Saved data entries

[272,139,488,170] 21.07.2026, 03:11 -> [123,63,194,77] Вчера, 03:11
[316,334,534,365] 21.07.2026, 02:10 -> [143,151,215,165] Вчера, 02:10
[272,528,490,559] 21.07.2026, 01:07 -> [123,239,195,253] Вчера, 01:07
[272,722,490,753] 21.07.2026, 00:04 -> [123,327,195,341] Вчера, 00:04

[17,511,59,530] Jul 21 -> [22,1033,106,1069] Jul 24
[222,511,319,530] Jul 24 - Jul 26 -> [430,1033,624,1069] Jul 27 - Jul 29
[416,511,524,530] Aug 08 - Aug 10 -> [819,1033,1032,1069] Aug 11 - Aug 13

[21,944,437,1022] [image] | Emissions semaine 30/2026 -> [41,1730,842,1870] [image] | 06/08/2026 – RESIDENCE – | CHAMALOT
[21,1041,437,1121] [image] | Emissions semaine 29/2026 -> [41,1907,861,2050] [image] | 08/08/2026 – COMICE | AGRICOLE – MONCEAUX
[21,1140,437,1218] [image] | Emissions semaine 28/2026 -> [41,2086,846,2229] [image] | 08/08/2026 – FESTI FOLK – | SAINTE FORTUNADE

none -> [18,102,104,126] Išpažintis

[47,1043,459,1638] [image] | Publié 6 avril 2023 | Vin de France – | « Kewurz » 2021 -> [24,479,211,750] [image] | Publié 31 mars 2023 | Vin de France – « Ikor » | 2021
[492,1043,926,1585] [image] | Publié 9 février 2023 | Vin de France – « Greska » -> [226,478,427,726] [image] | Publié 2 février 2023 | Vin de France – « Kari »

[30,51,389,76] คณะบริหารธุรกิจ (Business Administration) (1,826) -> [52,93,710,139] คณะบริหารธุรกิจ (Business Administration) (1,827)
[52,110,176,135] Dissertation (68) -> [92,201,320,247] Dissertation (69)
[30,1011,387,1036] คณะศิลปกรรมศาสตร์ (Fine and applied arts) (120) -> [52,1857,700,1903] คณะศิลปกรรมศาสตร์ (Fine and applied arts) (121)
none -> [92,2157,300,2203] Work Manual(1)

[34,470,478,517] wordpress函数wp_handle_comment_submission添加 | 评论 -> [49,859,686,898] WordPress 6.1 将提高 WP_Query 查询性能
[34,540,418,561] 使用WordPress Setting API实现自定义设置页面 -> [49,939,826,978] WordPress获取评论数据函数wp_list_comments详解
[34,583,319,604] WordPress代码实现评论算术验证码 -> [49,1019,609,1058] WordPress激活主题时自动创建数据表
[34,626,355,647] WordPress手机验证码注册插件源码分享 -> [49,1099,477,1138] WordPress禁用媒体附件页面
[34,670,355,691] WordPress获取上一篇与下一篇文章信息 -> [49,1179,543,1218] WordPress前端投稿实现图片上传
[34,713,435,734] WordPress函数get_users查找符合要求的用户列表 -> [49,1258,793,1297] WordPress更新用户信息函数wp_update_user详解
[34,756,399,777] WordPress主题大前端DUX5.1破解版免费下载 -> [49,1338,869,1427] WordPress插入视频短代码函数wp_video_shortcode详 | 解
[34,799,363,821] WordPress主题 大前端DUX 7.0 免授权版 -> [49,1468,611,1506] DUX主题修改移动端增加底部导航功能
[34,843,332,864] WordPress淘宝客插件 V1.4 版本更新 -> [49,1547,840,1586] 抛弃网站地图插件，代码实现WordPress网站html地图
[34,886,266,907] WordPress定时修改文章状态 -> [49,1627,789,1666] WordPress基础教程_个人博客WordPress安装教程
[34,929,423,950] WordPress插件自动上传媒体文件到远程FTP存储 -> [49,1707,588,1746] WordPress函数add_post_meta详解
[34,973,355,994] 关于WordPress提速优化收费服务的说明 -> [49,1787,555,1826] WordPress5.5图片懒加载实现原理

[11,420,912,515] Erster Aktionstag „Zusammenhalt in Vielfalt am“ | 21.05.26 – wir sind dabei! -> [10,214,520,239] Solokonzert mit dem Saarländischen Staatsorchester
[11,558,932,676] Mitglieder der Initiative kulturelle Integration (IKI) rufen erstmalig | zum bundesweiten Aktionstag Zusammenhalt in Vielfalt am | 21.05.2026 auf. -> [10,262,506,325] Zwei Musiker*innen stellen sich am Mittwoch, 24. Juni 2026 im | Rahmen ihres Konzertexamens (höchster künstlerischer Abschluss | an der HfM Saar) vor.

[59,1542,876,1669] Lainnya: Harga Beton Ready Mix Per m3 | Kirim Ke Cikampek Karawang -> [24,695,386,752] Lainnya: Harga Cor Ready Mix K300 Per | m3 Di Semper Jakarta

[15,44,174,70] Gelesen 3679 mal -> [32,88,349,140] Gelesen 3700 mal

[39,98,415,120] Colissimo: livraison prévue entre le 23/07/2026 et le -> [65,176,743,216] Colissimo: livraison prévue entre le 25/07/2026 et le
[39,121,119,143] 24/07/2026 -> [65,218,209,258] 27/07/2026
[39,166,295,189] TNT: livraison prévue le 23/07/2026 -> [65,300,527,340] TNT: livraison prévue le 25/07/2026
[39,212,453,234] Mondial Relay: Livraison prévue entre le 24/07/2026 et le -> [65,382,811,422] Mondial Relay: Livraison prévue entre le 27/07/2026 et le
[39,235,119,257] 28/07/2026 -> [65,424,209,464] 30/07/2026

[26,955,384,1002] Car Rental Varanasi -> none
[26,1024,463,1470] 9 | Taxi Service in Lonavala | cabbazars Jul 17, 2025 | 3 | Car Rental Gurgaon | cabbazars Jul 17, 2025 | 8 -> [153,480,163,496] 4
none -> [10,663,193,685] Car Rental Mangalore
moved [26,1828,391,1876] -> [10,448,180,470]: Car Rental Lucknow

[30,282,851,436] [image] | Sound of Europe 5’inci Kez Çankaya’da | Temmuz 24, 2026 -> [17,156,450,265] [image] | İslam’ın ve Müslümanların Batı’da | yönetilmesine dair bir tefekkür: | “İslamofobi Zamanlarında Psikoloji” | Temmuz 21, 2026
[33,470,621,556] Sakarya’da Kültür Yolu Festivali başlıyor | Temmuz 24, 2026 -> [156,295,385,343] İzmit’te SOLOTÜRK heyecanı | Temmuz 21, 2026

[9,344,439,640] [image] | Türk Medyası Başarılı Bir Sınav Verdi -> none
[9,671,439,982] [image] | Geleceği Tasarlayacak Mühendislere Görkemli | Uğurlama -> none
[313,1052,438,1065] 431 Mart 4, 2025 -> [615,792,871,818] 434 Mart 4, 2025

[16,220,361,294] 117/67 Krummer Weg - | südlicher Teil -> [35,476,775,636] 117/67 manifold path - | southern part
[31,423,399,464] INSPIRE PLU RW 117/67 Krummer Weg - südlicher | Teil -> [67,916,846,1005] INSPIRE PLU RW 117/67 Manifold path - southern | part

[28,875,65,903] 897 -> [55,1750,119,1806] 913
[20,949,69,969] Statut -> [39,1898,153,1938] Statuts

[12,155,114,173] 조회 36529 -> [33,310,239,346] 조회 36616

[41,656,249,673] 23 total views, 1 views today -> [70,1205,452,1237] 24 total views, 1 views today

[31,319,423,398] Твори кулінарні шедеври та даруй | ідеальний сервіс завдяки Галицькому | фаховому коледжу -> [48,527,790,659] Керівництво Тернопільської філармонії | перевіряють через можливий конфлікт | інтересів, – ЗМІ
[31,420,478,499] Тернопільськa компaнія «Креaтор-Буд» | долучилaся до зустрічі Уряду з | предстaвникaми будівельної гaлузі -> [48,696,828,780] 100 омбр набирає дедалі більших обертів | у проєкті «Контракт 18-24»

*WORK TO BE COMPLETED*: Exactly and without omission, set down every entry.

*EXERCISE RESPONSE*:
[272,139,488,170] 21.07.2026, 03:11 -> [123,63,194,77] Вчера, 03:11
[316,334,534,365] 21.07.2026, 02:10 -> [143,151,215,165] Вчера, 02:10
[272,528,490,559] 21.07.2026, 01:07 -> [123,239,195,253] Вчера, 01:07
[272,722,490,753] 21.07.2026, 00:04 -> [123,327,195,341] Вчера, 00:04

[17,511,59,530] Jul 21 -> [22,1033,106,1069] Jul 24
[222,511,319,530] Jul 24 - Jul 26 -> [430,1033,624,1069] Jul 27 - Jul 29
[416,511,524,530] Aug 08 - Aug 10 -> [819,1033,1032,1069] Aug 11 - Aug 13

[21,944,437,1022] [image] | Emissions semaine 30/2026 -> [41,1730,842,1870] [image] | 06/08/2026 – RESIDENCE – | CHAMALOT
[21,1041,437,1121] [image] | Emissions semaine 29/2026 -> [41,1907,861,2050] [image] | 08/08/2026 – COMICE | AGRICOLE – MONCEAUX
[21,1140,437,1218] [image] | Emissions semaine 28/2026 -> [41,2086,846,2229] [image] | 08/08/2026 – FESTI FOLK – | SAINTE FORTUNADE

none -> [18,102,104,126] Išpažintis

[47,1043,459,1638] [image] | Publié 6 avril 2023 | Vin de France – | « Kewurz » 2021 -> [24,479,211,750] [image] | Publié 31 mars 2023 | Vin de France – « Ikor » | 2021
[492,1043,926,1585] [image] | Publié 9 février 2023 | Vin de France – « Greska » -> [226,478,427,726] [image] | Publié 2 février 2023 | Vin de France – « Kari »

[30,51,389,76] คณะบริหารธุรกิจ (Business Administration) (1,826) -> [52,93,710,139] คณะบริหารธุรกิจ (Business Administration) (1,827)
[52,110,176,135] Dissertation (68) -> [92,201,320,247] Dissertation (69)
[30,1011,387,1036] คณะศิลปกรรมศาสตร์ (Fine and applied arts) (120) -> [52,1857,700,1903] คณะศิลปกรรมศาสตร์ (Fine and applied arts) (121)
none -> [92,2157,300,2203] Work Manual(1)

[34,470,478,517] wordpress函数wp_handle_comment_submission添加 | 评论 -> [49,859,686,898] WordPress 6.1 将提高 WP_Query 查询性能
[34,540,418,561] 使用WordPress Setting API实现自定义设置页面 -> [49,939,826,978] WordPress获取评论数据函数wp_list_comments详解
[34,583,319,604] WordPress代码实现评论算术验证码 -> [49,1019,609,1058] WordPress激活主题时自动创建数据表
[34,626,355,647] WordPress手机验证码注册插件源码分享 -> [49,1099,477,1138] WordPress禁用媒体附件页面
[34,670,355,691] WordPress获取上一篇与下一篇文章信息 -> [49,1179,543,1218] WordPress前端投稿实现图片上传
[34,713,435,734] WordPress函数get_users查找符合要求的用户列表 -> [49,1258,793,1297] WordPress更新用户信息函数wp_update_user详解
[34,756,399,777] WordPress主题大前端DUX5.1破解版免费下载 -> [49,1338,869,1427] WordPress插入视频短代码函数wp_video_shortcode详 | 解
[34,799,363,821] WordPress主题 大前端DUX 7.0 免授权版 -> [49,1468,611,1506] DUX主题修改移动端增加底部导航功能
[34,843,332,864] WordPress淘宝客插件 V1.4 版本更新 -> [49,1547,840,1586] 抛弃网站地图插件，代码实现WordPress网站html地图
[34,886,266,907] WordPress定时修改文章状态 -> [49,1627,789,1666] WordPress基础教程_个人博客WordPress安装教程
[34,929,423,950] WordPress插件自动上传媒体文件到远程FTP存储 -> [49,1707,588,1746] WordPress函数add_post_meta详解
[34,973,355,994] 关于WordPress提速优化收费服务的说明 -> [49,1787,555,1826] WordPress5.5图片懒加载实现原理

[11,420,912,515] Erster Aktionstag „Zusammenhalt in Vielfalt am“ | 21.05.26 – wir sind dabei! -> [10,214,520,239] Solokonzert mit dem Saarländischen Staatsorchester
[11,558,932,676] Mitglieder der Initiative kulturelle Integration (IKI) rufen erstmalig | zum bundesweiten Aktionstag Zusammenhalt in Vielfalt am | 21.05.2026 auf. -> [10,262,506,325] Zwei Musiker*innen stellen sich am Mittwoch, 24. Juni 2026 im | Rahmen ihres Konzertexamens (höchster künstlerischer Abschluss | an der HfM Saar) vor.

[59,1542,876,1669] Lainnya: Harga Beton Ready Mix Per m3 | Kirim Ke Cikampek Karawang -> [24,695,386,752] Lainnya: Harga Cor Ready Mix K300 Per | m3 Di Semper Jakarta

[15,44,174,70] Gelesen 3679 mal -> [32,88,349,140] Gelesen 3700 mal

[39,98,415,120] Colissimo: livraison prévue entre le 23/07/2026 et le -> [65,176,743,216] Colissimo: livraison prévue entre le 25/07/2026 et le
[39,121,119,143] 24/07/2026 -> [65,218,209,258] 27/07/2026
[39,166,295,189] TNT: livraison prévue le 23/07/2026 -> [65,300,527,340] TNT: livraison prévue le 25/07/2026
[39,212,453,234] Mondial Relay: Livraison prévue entre le 24/07/2026 et le -> [65,382,811,422] Mondial Relay: Livraison prévue entre le 27/07/2026 et le
[39,235,119,257] 28/07/2026 -> [65,424,209,464] 30/07/2026

[26,955,384,1002] Car Rental Varanasi -> none
[26,1024,463,1470] 9 | Taxi Service in Lonavala | cabbazars Jul 17, 2025 | 3 | Car Rental Gurgaon | cabbazars Jul 17, 2025 | 8 -> [153,480,163,496] 4
none -> [10,663,193,685] Car Rental Mangalore
moved [26,1828,391,1876] -> [10,448,180,470]: Car Rental Lucknow

[30,282,851,436] [image] | Sound of Europe 5’inci Kez Çankaya’da | Temmuz 24, 2026 -> [17,156,450,265] [image] | İslam’ın ve Müslümanların Batı’da | yönetilmesine dair bir tefekkür: | “İslamofobi Zamanlarında Psikoloji” | Temmuz 21, 2026
[33,470,621,556] Sakarya’da Kültür Yolu Festivali başlıyor | Temmuz 24, 2026 -> [156,295,385,343] İzmit’te SOLOTÜRK heyecanı | Temmuz 21, 2026

[9,344,439,640] [image] | Türk Medyası Başarılı Bir Sınav Verdi -> none
[9,671,439,982] [image] | Geleceği Tasarlayacak Mühendislere Görkemli | Uğurlama -> none
[313,1052,438,1065] 431 Mart 4, 2025 -> [615,792,871,818] 434 Mart 4, 2025

[16,220,361,294] 117/67 Krummer Weg - | südlicher Teil -> [35,476,775,636] 117/67 manifold path - | southern part
[31,423,399,464] INSPIRE PLU RW 117/67 Krummer Weg - südlicher | Teil -> [67,916,846,1005] INSPIRE PLU RW 117/67 Manifold path - southern | part

[28,875,65,903] 897 -> [55,1750,119,1806] 913
[20,949,69,969] Statut -> [39,1898,153,1938] Statuts

[12,155,114,173] 조회 36529 -> [33,310,239,346] 조회 36616

[41,656,249,673] 23 total views, 1 views today -> [70,1205,452,1237] 24 total views, 1 views today

[31,319,423,398] Твори кулінарні шедеври та даруй | ідеальний сервіс завдяки Галицькому | фаховому коледжу -> [48,527,790,659] Керівництво Тернопільської філармонії | перевіряють через можливий конфлікт | інтересів, – ЗМІ
[31,420,478,499] Тернопільськa компaнія «Креaтор-Буд» | долучилaся до зустрічі Уряду з | предстaвникaми будівельної гaлузі -> [48,696,828,780] 100 омбр набирає дедалі більших обертів | у проєкті «Контракт 18-24»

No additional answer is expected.